The ocean is considered a sink for plastic waste, with buoyant plastics remaining at the surface for up to 50 years. Removal of plastic waste from the ocean by manpower is not feasible, but natural-based removal strategies are promising. Among these, the biological pump stands out as a crucial process responsible for transferring materials and nutrients from the surface to the deep ocean. In this context, plastic particles can be incorporated into and transported with marine snow aggregates, providing a potential mechanism for removing plastic waste from the upper ocean (human food chain) to the deep ocean. However, the longevity of plastic debris at the ocean surface remains poorly understood. To address this gap, we developed a degradation-aggregation model to predict the longevity of different types, sizes and shapes of buoyant plastics at the ocean surface. 
Our results show that the longevity of plastic debris is primarily determined by the time it takes for plastic debris to degrade sufficiently and become small enough (< 100 µm) to be incorporated into marine snow aggregates. Larger plastics take decades to degrade into small microplastics that can be trapped in marine snow, prolonging their presence in surface waters. Conversely, once microplastics are small enough to be incorporated into marine snow, they can reach the seafloor sediment within two years. Interestingly, our model highlights that vertical settling of microplastics occurs through multiple incorporation and settling via vector transport of marine snow, which differs from previous studies reporting oscillations of microplastics in the ocean subsurface. This study explains the mechanisms of plastic debris removal by the biological pump and the longevity of plastic debris at the ocean surface.
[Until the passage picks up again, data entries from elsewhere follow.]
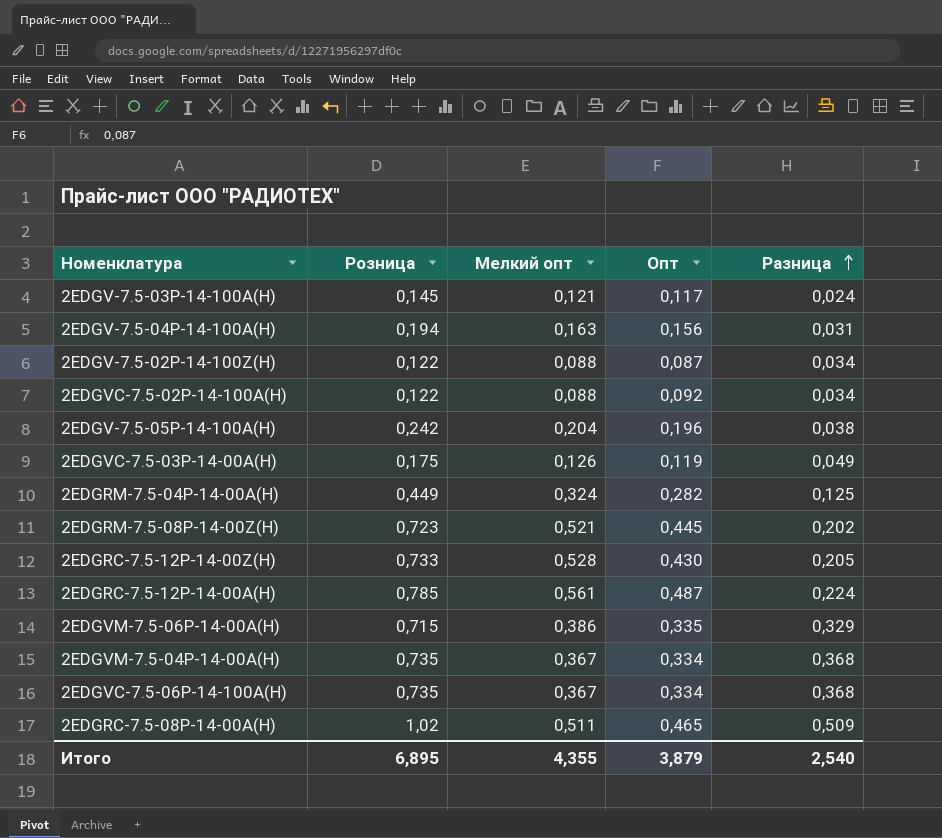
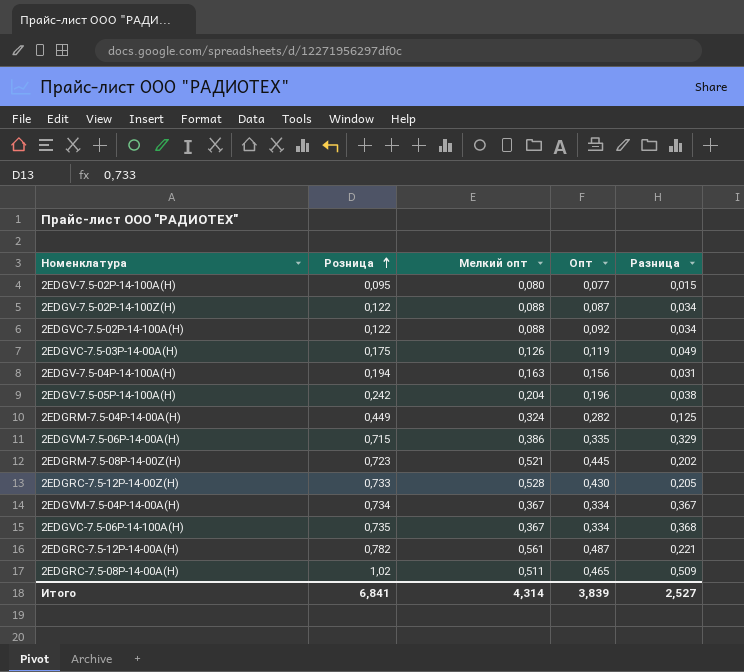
row order: Разница ascending -> Розница ascending
row 2EDGV-7.5-03P-14-100A(H): 0,145 | 0,121 | 0,117 | 0,024 -> none
row 2EDGV-7.5-02P-14-100A(H): none -> 0,095 | 0,080 | 0,077 | 0,015
2EDGVM-7.5-04P-14-00A(H) | Розница: 0,735 -> 0,734
2EDGVM-7.5-04P-14-00A(H) | Разница: 0,368 -> 0,367
2EDGRC-7.5-12P-14-00A(H) | Розница: 0,785 -> 0,782
2EDGRC-7.5-12P-14-00A(H) | Разница: 0,224 -> 0,221
Итого | Розница: 6,895 -> 6,841
Итого | Мелкий опт: 4,355 -> 4,314
Итого | Опт: 3,879 -> 3,839
Итого | Разница: 2,540 -> 2,527

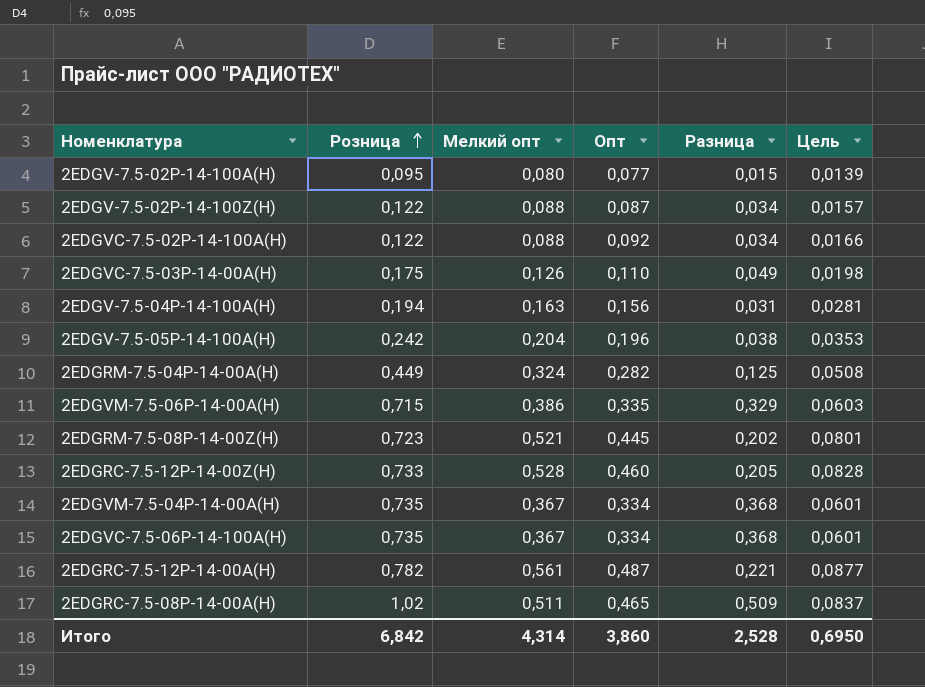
column Цель | formula: none -> [Опт] * 0,18
2EDGVC-7.5-03P-14-00A(H) | Опт: 0,119 -> 0,110
2EDGRC-7.5-12P-14-00Z(H) | Опт: 0,430 -> 0,460
2EDGVM-7.5-04P-14-00A(H) | Розница: 0,734 -> 0,735
2EDGVM-7.5-04P-14-00A(H) | Разница: 0,367 -> 0,368
Итого | Розница: 6,841 -> 6,842
Итого | Опт: 3,839 -> 3,860
Итого | Разница: 2,527 -> 2,528

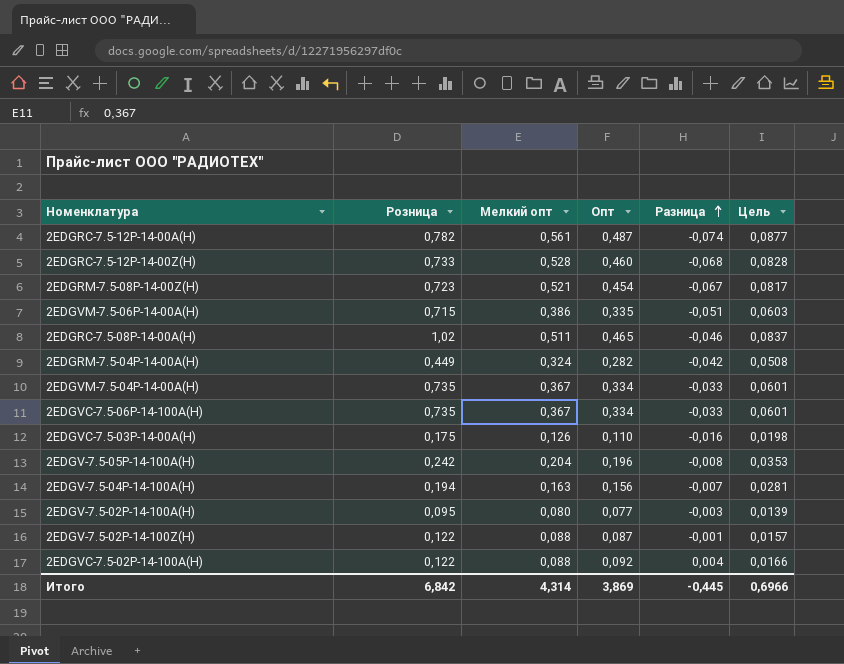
row order: Розница ascending -> Разница ascending
column Разница | formula: [Розница] - [Мелкий опт] -> [Опт] - [Мелкий опт]
2EDGRM-7.5-08P-14-00Z(H) | Опт: 0,445 -> 0,454
2EDGRM-7.5-08P-14-00Z(H) | Цель: 0,0801 -> 0,0817
Итого | Опт: 3,860 -> 3,869
Итого | Разница: 2,528 -> -0,445
Итого | Цель: 0,6950 -> 0,6966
In addition, this theoretical model can be extended to different aquatic ecosystems to predict the fate and longevity of plastic debris in different environments.

How to cite: Wu, N., Grieve, S., Manning, A., and Spencer, K.: Modelling the sedimentation of macro-, micro- and nanoplastics in the ocean from surface to sediment, EGU General Assembly 2024, Vienna, Austria, 14–19 Apr 2024, EGU24-16287, https://doi.org/10.5194/egusphere-egu24-16287, 2024.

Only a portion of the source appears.